A high-performance library for dynamically handling sequential data

Project description

LSTM Tools

by Bloom Research

A library of custom numpy arrays and objects designed to help with sequential data handling, efficient windowing, and data compression for time series analysis.

Note from Author:

"This was a personal tool that I created for my own use during some research, which was created out of frustration with the other tools available. Pandas, as amazing as it is, was not very intuitive for handling complex sequential data. The universal approach made it difficult/repetative to get at the capabilites I needed to access frequently when switching between array shapes. I switched to plain numpy arrays, but soon became frustrated at having to keep track of where each feature was stored, and the confusion caused by dealing with pure numeric representations. The whole process with both libraries felt very 'un-pythonic'. Enter LSTM Tools - Arrays that change structure and methods depending on the current situation."

Overview

LSTM Tools provides a high-performance framework for managing and processing sequential data, with a focus on time series analysis and preparation for machine learning models, as well as ease of use. Built on numpy's powerful array operations, the library offers significant advantages:

Approach

  • Hierarchical Data Structure: Organizes data in a logical progression from individual data points (Features) to complete windowed datasets (Chronicles), making it intuitive to work with time series at any level of abstraction.

  • Lazy Instantiation: Objects are created only when needed, minimizing memory overhead and processing time, particularly important for large datasets.

  • Attribute-based Access: Access features by name using standard attribute notation (sample.price instead of complex indexing), improving code readability and reducing errors.

  • Seamless ML Integration: Direct conversion to PyTorch and TensorFlow tensors, with utilities for creating training-ready datasets.

Performance and Efficiency

  • Optimized Windowing: Fast window creation using numpy's stride tricks, avoiding unnecessary copying of data, allowing efficient handling of datasets with millions of points.

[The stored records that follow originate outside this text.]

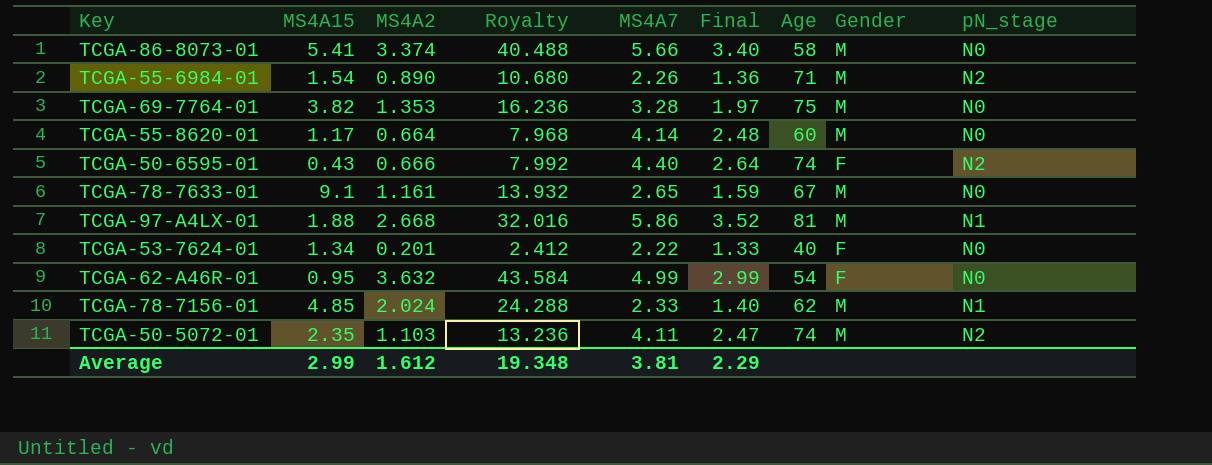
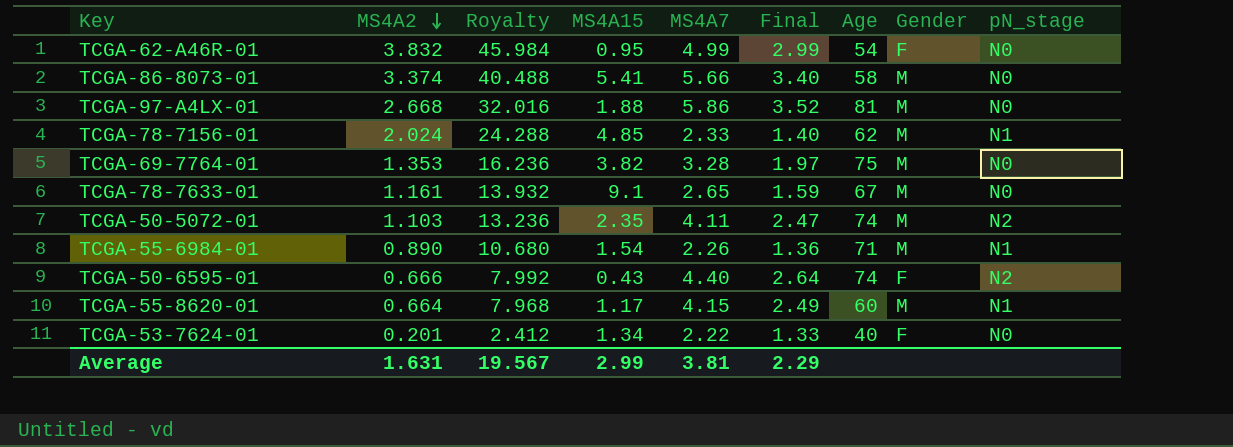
row order: none -> MS4A2 descending
column MS4A15 | position: 2 -> 4
TCGA-62-A46R-01 | MS4A2: 3.632 -> 3.832
TCGA-62-A46R-01 | Royalty: 43.584 -> 45.984
TCGA-97-A4LX-01 | pN_stage: N1 -> N0
TCGA-55-6984-01 | pN_stage: N2 -> N1
TCGA-55-8620-01 | MS4A7: 4.14 -> 4.15
TCGA-55-8620-01 | Final: 2.48 -> 2.49
TCGA-55-8620-01 | pN_stage: N0 -> N1
Average | MS4A2: 1.612 -> 1.631
Average | Royalty: 19.348 -> 19.567

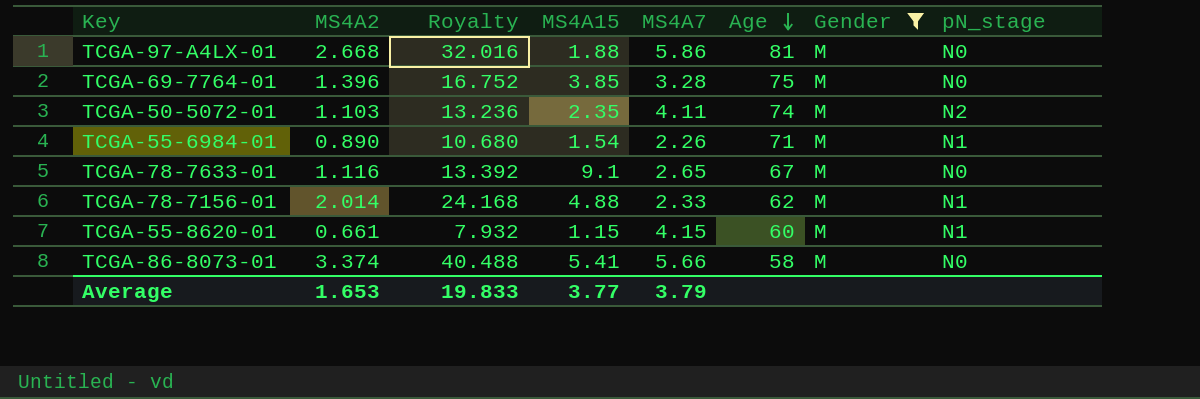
filter: none -> Gender = M
row order: MS4A2 descending -> Age descending
column Final | formula: [MS4A7] * 0.6 -> none
TCGA-69-7764-01 | MS4A2: 1.353 -> 1.396
TCGA-69-7764-01 | Royalty: 16.236 -> 16.752
TCGA-69-7764-01 | MS4A15: 3.82 -> 3.85
TCGA-78-7633-01 | MS4A2: 1.161 -> 1.116
TCGA-78-7633-01 | Royalty: 13.932 -> 13.392
TCGA-78-7156-01 | MS4A2: 2.024 -> 2.014
TCGA-78-7156-01 | Royalty: 24.288 -> 24.168
TCGA-78-7156-01 | MS4A15: 4.85 -> 4.88
TCGA-55-8620-01 | MS4A2: 0.664 -> 0.661
TCGA-55-8620-01 | Royalty: 7.968 -> 7.932
TCGA-55-8620-01 | MS4A15: 1.17 -> 1.15
Average | MS4A2: 1.631 -> 1.653
Average | Royalty: 19.567 -> 19.833
Average | MS4A15: 2.99 -> 3.77
Average | MS4A7: 3.81 -> 3.79

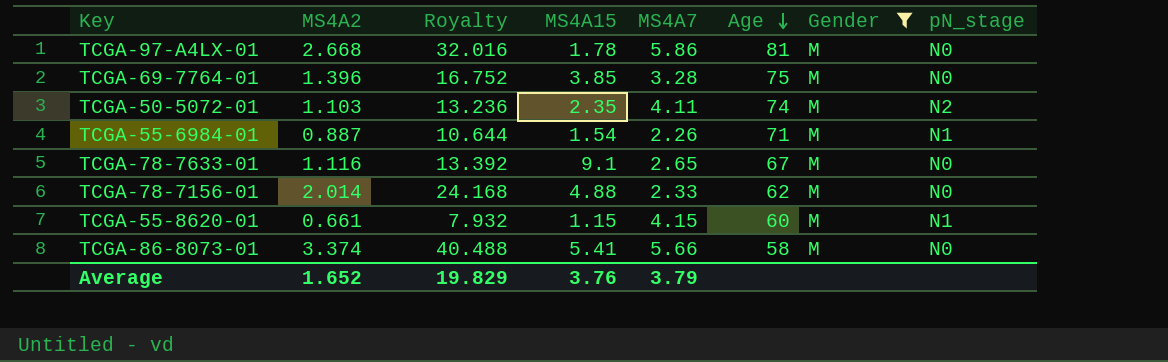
TCGA-97-A4LX-01 | MS4A15: 1.88 -> 1.78
TCGA-55-6984-01 | MS4A2: 0.890 -> 0.887
TCGA-55-6984-01 | Royalty: 10.680 -> 10.644
TCGA-78-7156-01 | pN_stage: N1 -> N0
Average | MS4A2: 1.653 -> 1.652
Average | Royalty: 19.833 -> 19.829
Average | MS4A15: 3.77 -> 3.76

  • Vectorized Operations: Statistical calculations leverage numpy's vectorized operations for high performance, up to 100x faster than iterative approaches.

  • Memory Efficiency: The custom numpy subclassing approach maintains a balance between memory usage and performance, with data stored in optimized numpy arrays while providing a friendly API.

  • Computation Reuse: Compression operations can be registered and reapplied, saving redundant calculations when processing the same data multiple times.

Installation

pip install lstm-tools

For development installation:

git clone https://github.com/heleusbrands/lstm-tools.git
cd lstm-tools
pip install -e .

Features

  • Feature: A float subclass that represents a single data point with a name attribute. Features can store operations for later execution and integrate with the rest of the LSTM Tools ecosystem.

  • Features: A 1D array of Feature objects that represents a time series of a single variable (e.g., price over time). It provides methods for statistical calculations (mean, std, etc.) and allows for custom compression functions to be registered and applied.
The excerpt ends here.